A menudo se le pregunta a Maalouf por su país de origen. Y la respuesta no suele variar mucho: "Es verdad que tengo mucha nostalgia del Líbano de antes, de antes de la guerra que ensangrentó el país, y de alguna manera, yo he transportado la nostalgia de los años de mi infancia a una época más lejana, el siglo XIX, del que mi familia ha conservado el recuerdo. Es exacto, y toda persona que ha conocido el Líbano de hace tiempo, la calidad de vida que había entonces, sólo puede tener nostalgia de lo que se ha perdido." Quizá por eso, en Orígenes escribe: "Pertenezco a una tribu que, desde siempre, vive como nómada en un desierto del tamaño del mundo. Nuestros países son oasis de los que nos vamos cuando se seca el manantial; nuestras casas son tiendas vestidas de piedra; nuestras nacionalidades dependen de fechas y de barcos. Lo único que nos vincula, por encima de las generaciones, por encima de los mares, por encima de la Babel de las lenguas, es el murmullo de un apellido."

Maalouf el mediterráneo

Amin Maalouf nació en 1949 en Líbano en el seno de una familia greco-católica, en tiempos en que en el país convivían pacíficamente más de una quincena de comunidades culturales. Más tarde llegó la guerra civil, que llevaría a Maalouf a vivir en el exilio francés. Su obra literaria gira en torno a la historia y los conflictos religiosos en el Mediterráneo. Su mayor éxito lo consiguió con la novela histórica León el africano. Otros títulos suyos son Amor de lejos, Samarcanda, El primer siglo después de Béatrice, Las Cruzadas vistas por los árabes, Los jardines de luz o El viaje de Baldassare.
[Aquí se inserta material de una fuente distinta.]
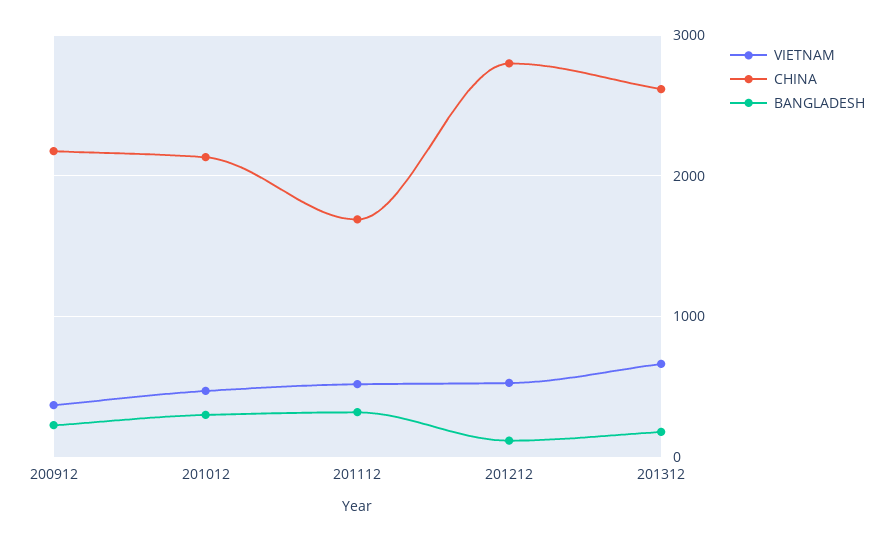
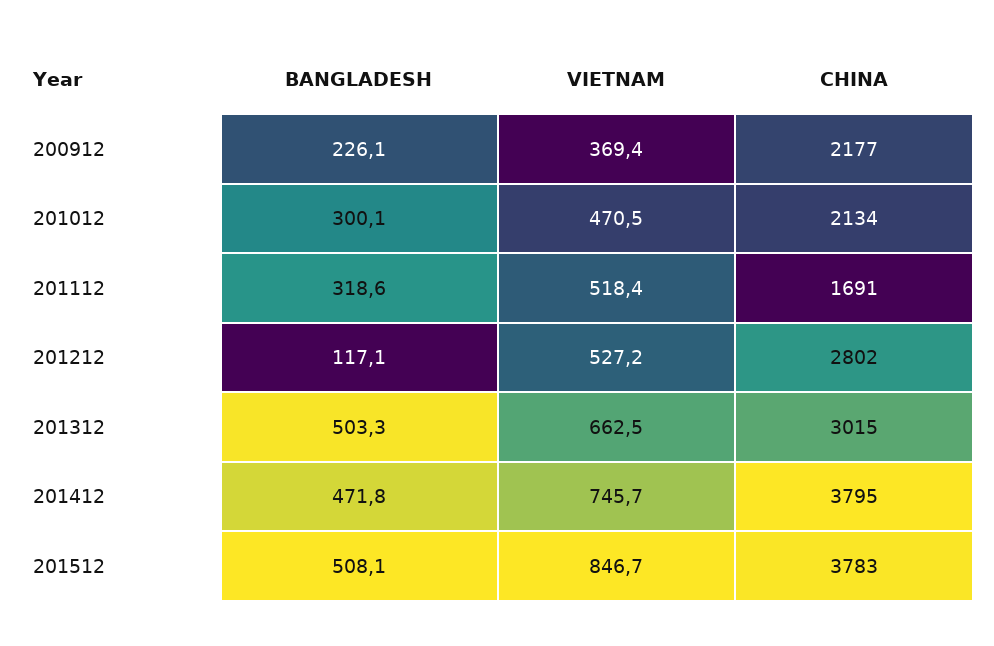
CHINA, 201312: 2600 -> 3015
BANGLADESH, 201312: 200 -> 503.3
BANGLADESH, 201412: none -> 471.8
VIETNAM, 201412: none -> 745.7
CHINA, 201412: none -> 3795
BANGLADESH, 201512: none -> 508.1
VIETNAM, 201512: none -> 846.7
CHINA, 201512: none -> 3783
Como complemento a su obra narrativa publicó el ensayo Identidades asesinas, donde expone la defensa a ultranza de las culturas minoritarias y la integración religiosa y cultural con el mar Mediterráneo como elemento integrador. En 1993 recibió el premio Goncourt. Hoy en día Maalouf está comprometido con las actividades de El legado andalusí, un proyecto que hace suyas las palabras del preceptor del califa Al-Hakam, Al-Zubaidi: "Todas las tierras son una, y los hombres todos son vecinos".